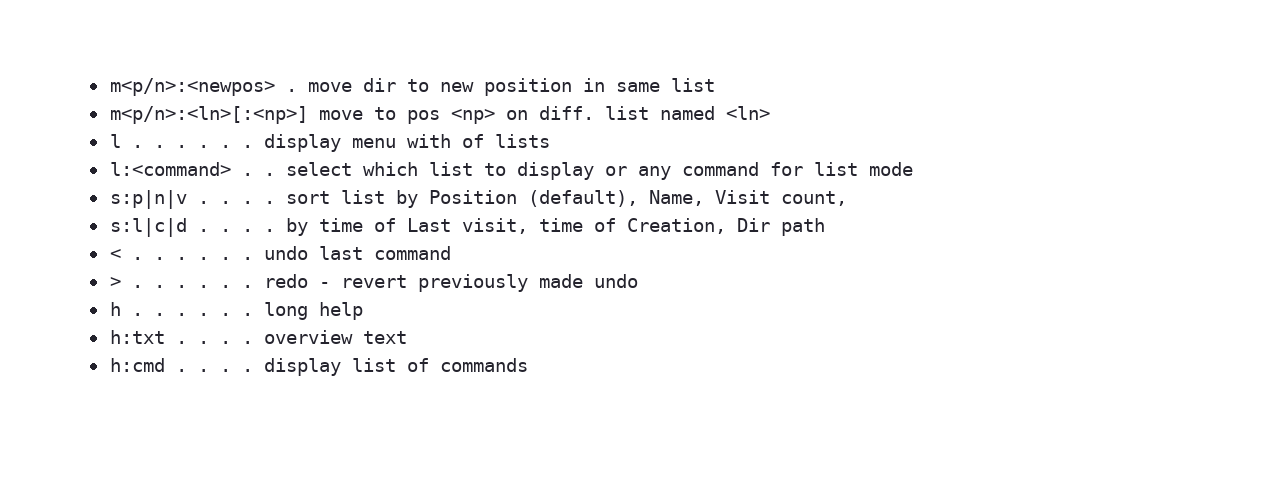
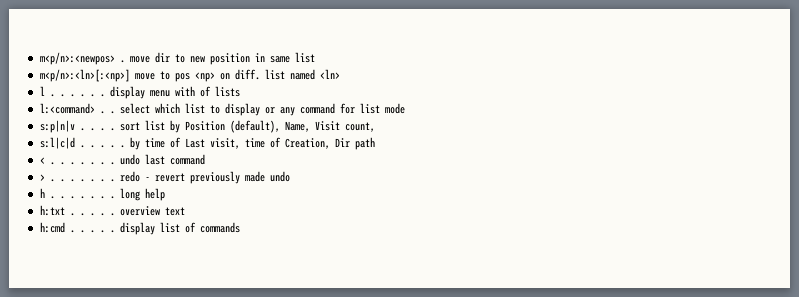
(275, 230) none -> [119,145,125,148] .
(253, 258) none -> [109,162,115,165] .
(253, 286) none -> [109,179,115,182] .
(253, 314) none -> [109,196,115,199] .
(253, 342) none -> [109,213,115,216] .
(253, 370) none -> [109,230,115,233] .

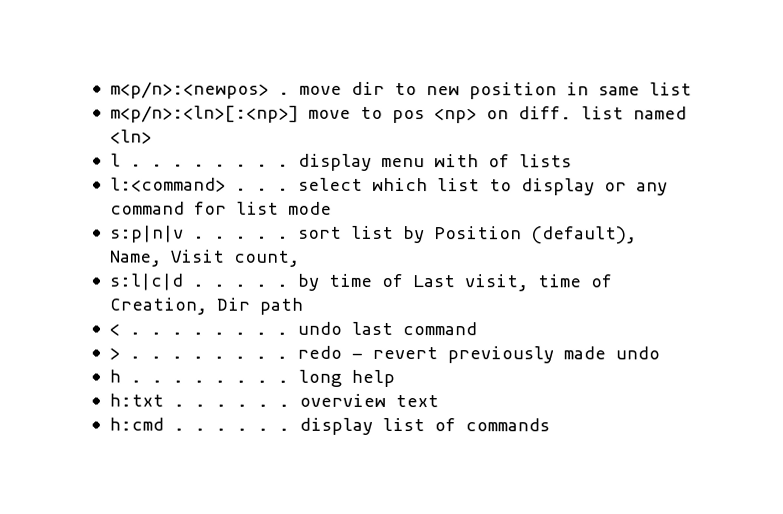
(105, 95) none -> [256,163,290,167] . .
(115, 112) none -> [277,187,290,191] .
(115, 129) none -> [277,235,290,239] .
(115, 163) none -> [276,331,289,335] .
(115, 180) none -> [276,355,289,359] .
(115, 197) none -> [277,379,290,383] .
(115, 214) none -> [278,403,291,407] .
(115, 231) none -> [278,427,291,431] .

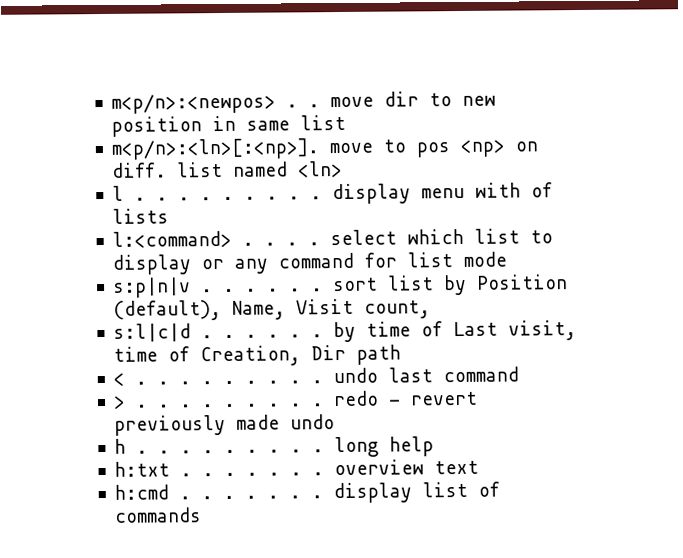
(291, 93) none -> [308,104,321,108] .
[110,105,300,123] m<p/n>:<ln>[:<np>] -> [111,138,320,160] m<p/n>:<ln>[:<np>].
(290, 165) none -> [310,196,323,200] .
(290, 189) none -> [308,242,321,246] .
(290, 237) none -> [311,288,324,292] .
(289, 285) none -> [311,334,324,338] .
(289, 333) none -> [311,380,324,384] .
(289, 357) none -> [312,403,325,407] .
(290, 381) none -> [312,449,325,453] .
(291, 405) none -> [312,472,325,476] .
(291, 429) none -> [311,495,324,499] .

* * * * * * * * *

# YOUR INSTRUCTIONS
Of all the material above, only the lines from the one that has "(253, 258) none -> [109,162,115,165] ." down to the one that has "(291, 405) none -> [312,472,325,476] ." are to be written out, exactly and with both ends included. Pictures are skipped.

# RESPONSE TO THE EXERCISE
(253, 258) none -> [109,162,115,165] .
(253, 286) none -> [109,179,115,182] .
(253, 314) none -> [109,196,115,199] .
(253, 342) none -> [109,213,115,216] .
(253, 370) none -> [109,230,115,233] .

(105, 95) none -> [256,163,290,167] . .
(115, 112) none -> [277,187,290,191] .
(115, 129) none -> [277,235,290,239] .
(115, 163) none -> [276,331,289,335] .
(115, 180) none -> [276,355,289,359] .
(115, 197) none -> [277,379,290,383] .
(115, 214) none -> [278,403,291,407] .
(115, 231) none -> [278,427,291,431] .

(291, 93) none -> [308,104,321,108] .
[110,105,300,123] m<p/n>:<ln>[:<np>] -> [111,138,320,160] m<p/n>:<ln>[:<np>].
(290, 165) none -> [310,196,323,200] .
(290, 189) none -> [308,242,321,246] .
(290, 237) none -> [311,288,324,292] .
(289, 285) none -> [311,334,324,338] .
(289, 333) none -> [311,380,324,384] .
(289, 357) none -> [312,403,325,407] .
(290, 381) none -> [312,449,325,453] .
(291, 405) none -> [312,472,325,476] .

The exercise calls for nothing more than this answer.